[Instructions to follow] Find the line with "color: #701a75 ->" in the records below. Output exactly from there until after the line with "html: none ->", without pictures.

[Records for processing]
+ + + + + + +
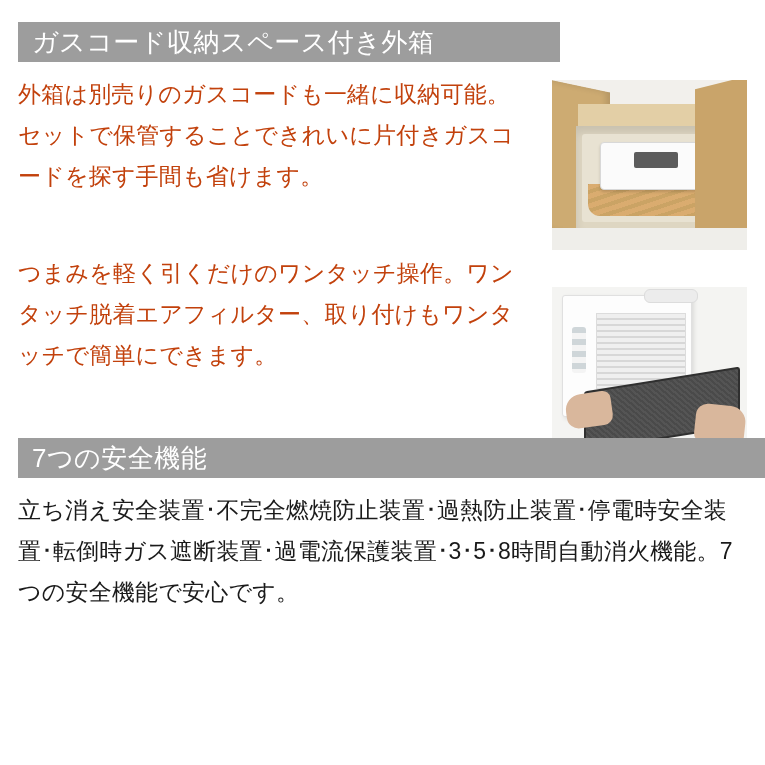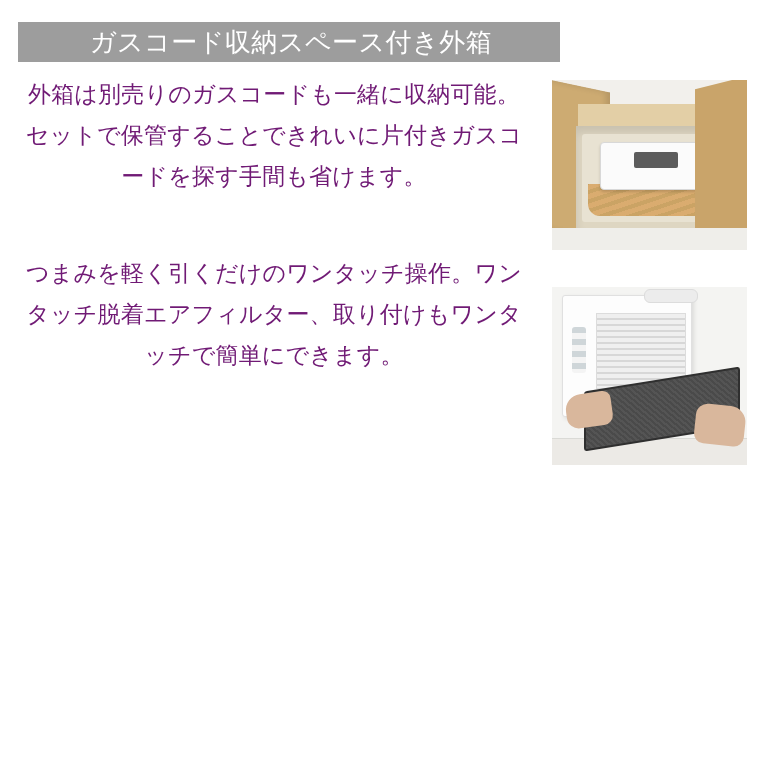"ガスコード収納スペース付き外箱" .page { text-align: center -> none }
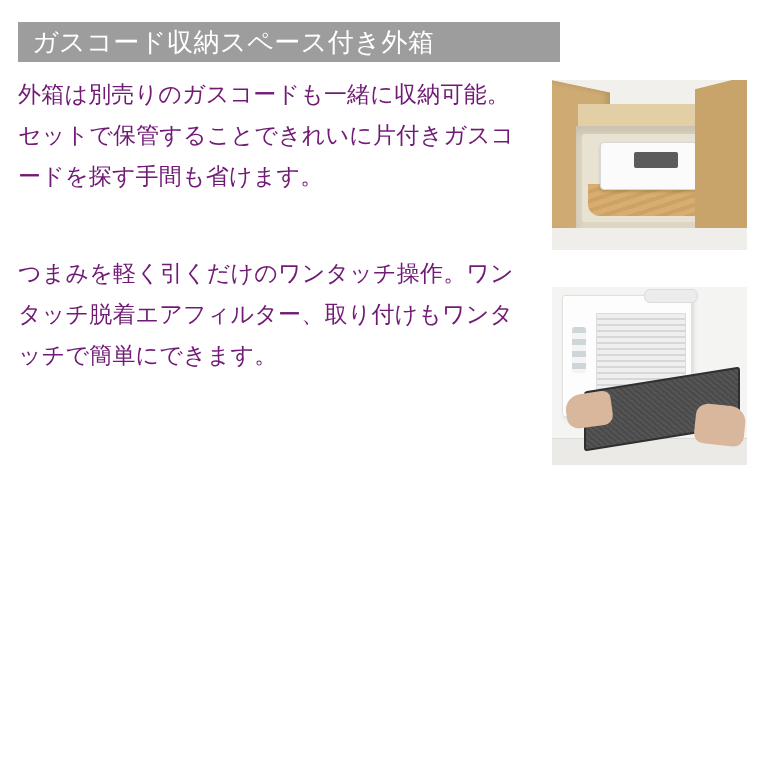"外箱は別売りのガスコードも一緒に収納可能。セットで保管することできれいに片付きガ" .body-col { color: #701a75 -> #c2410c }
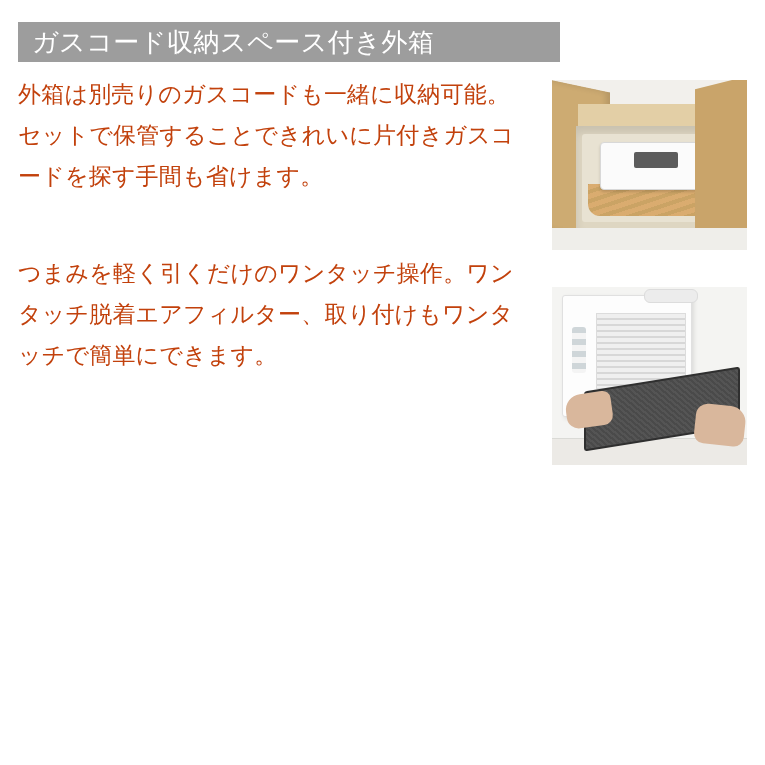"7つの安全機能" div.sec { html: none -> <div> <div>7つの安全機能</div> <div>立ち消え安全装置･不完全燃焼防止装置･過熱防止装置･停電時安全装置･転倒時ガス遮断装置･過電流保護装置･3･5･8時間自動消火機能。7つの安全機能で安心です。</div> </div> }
+ + + + + + +
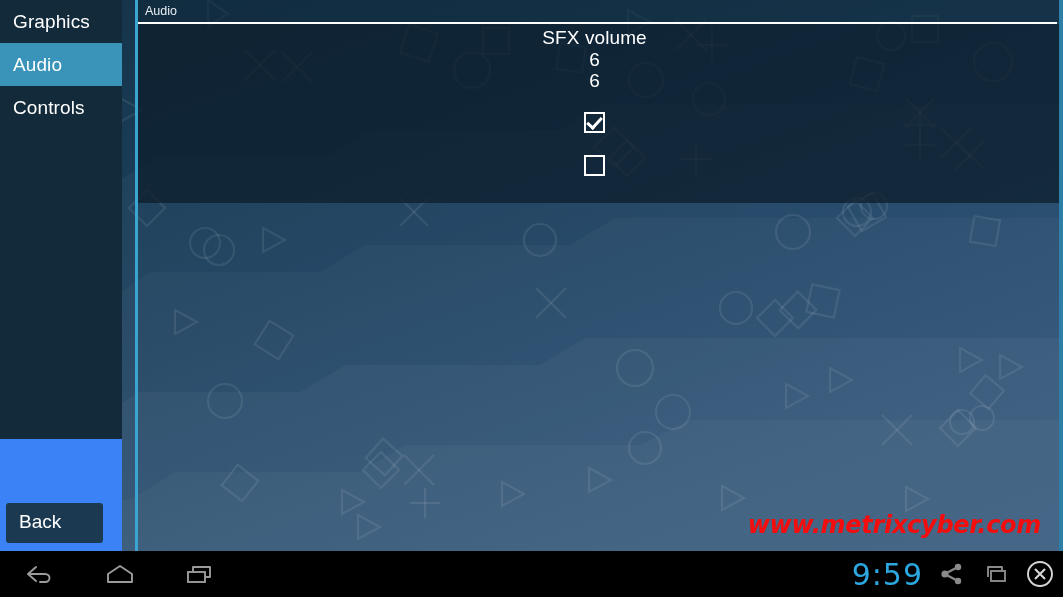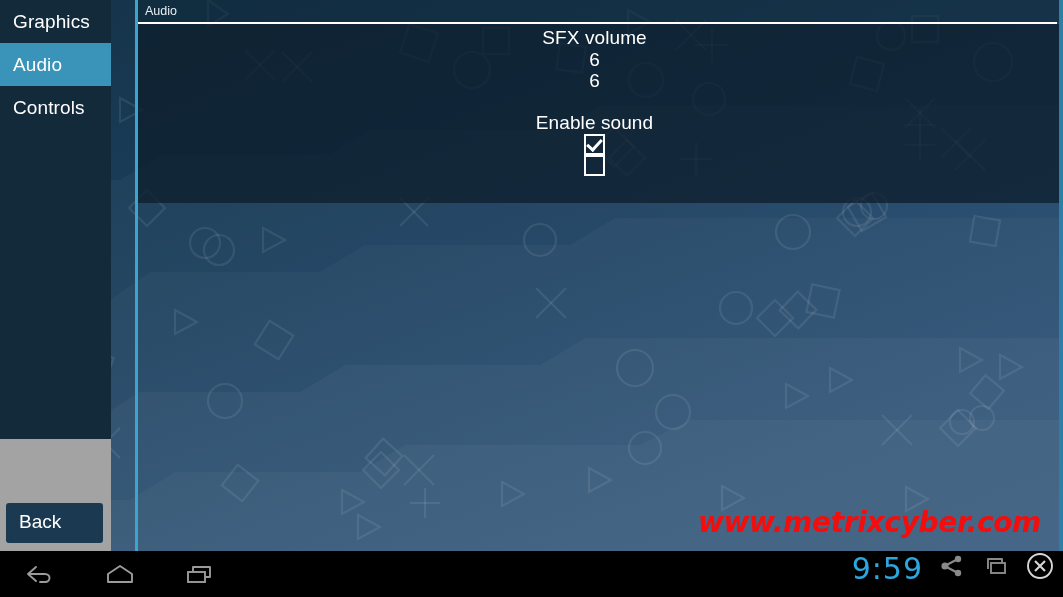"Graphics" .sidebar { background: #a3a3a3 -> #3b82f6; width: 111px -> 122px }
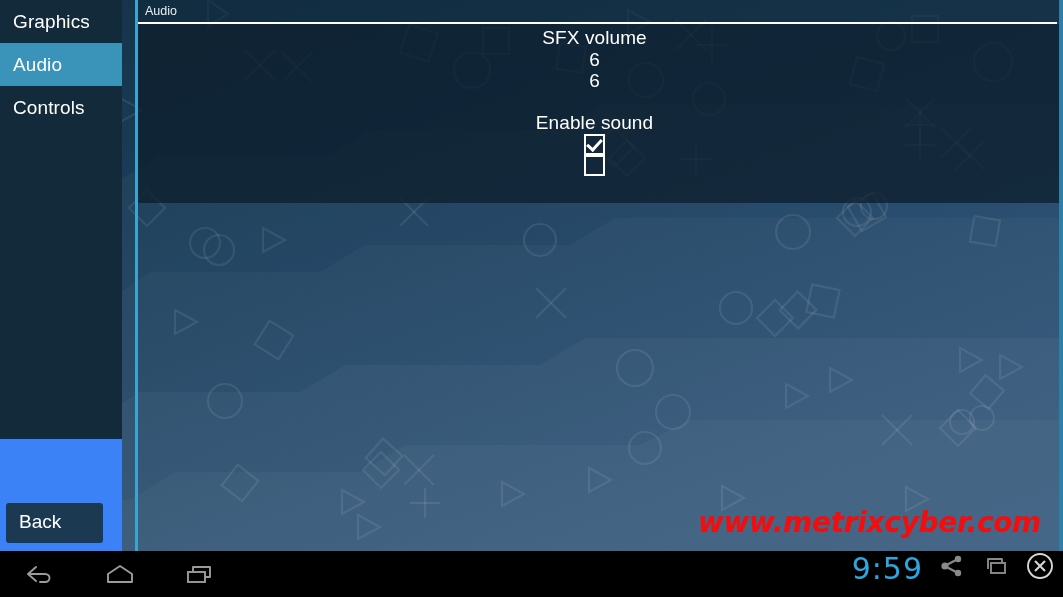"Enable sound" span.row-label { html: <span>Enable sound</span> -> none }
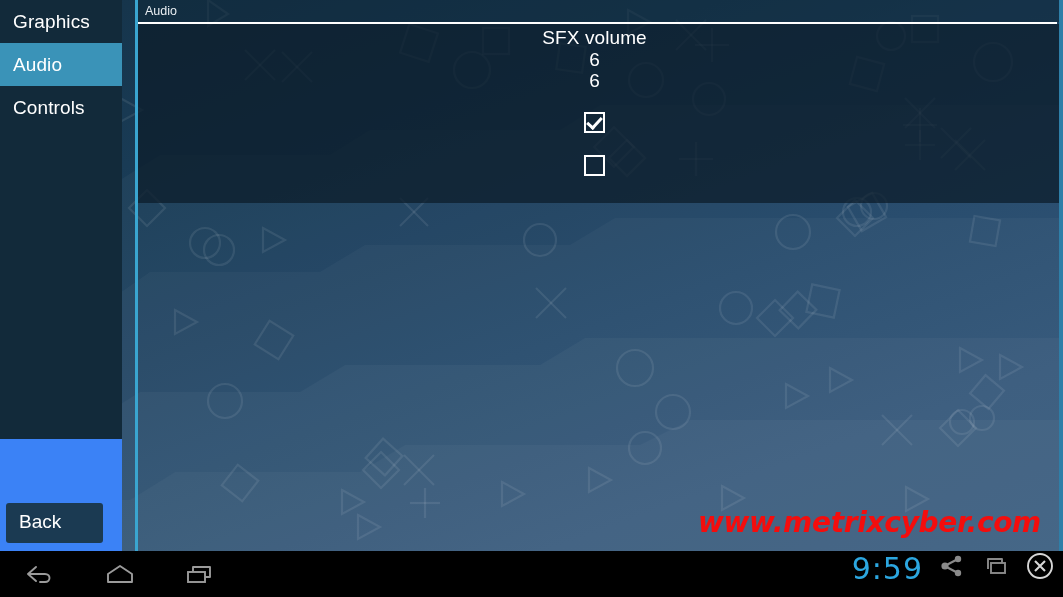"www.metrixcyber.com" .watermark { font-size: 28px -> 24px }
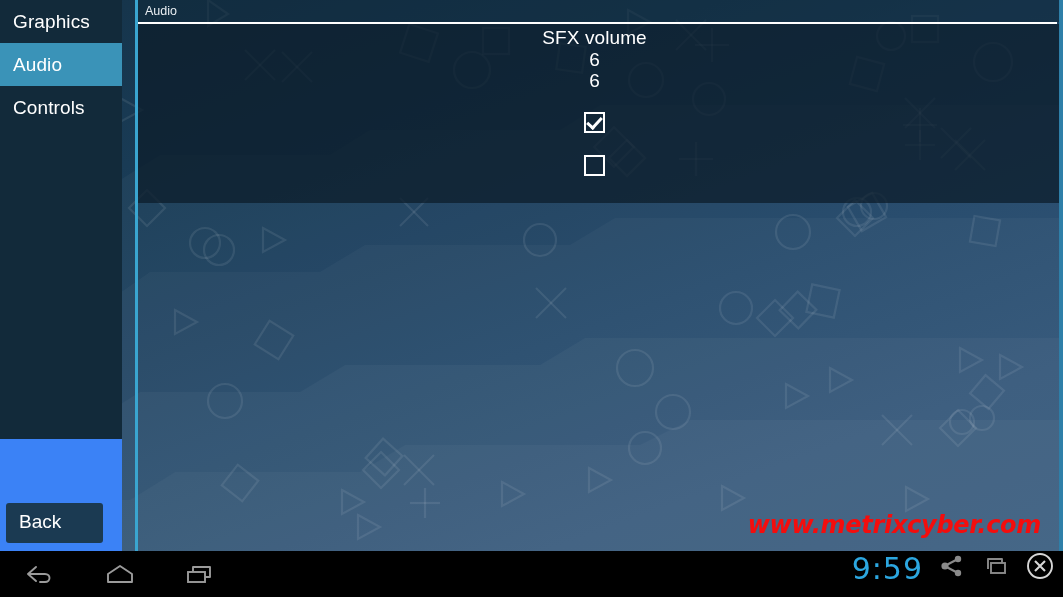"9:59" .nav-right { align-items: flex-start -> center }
+ + + + + + +
[Exercise result]
"外箱は別売りのガスコードも一緒に収納可能。セットで保管することできれいに片付きガ" .body-col { color: #701a75 -> #c2410c }
"7つの安全機能" div.sec { html: none -> <div> <div>7つの安全機能</div> <div>立ち消え安全装置･不完全燃焼防止装置･過熱防止装置･停電時安全装置･転倒時ガス遮断装置･過電流保護装置･3･5･8時間自動消火機能。7つの安全機能で安心です。</div> </div> }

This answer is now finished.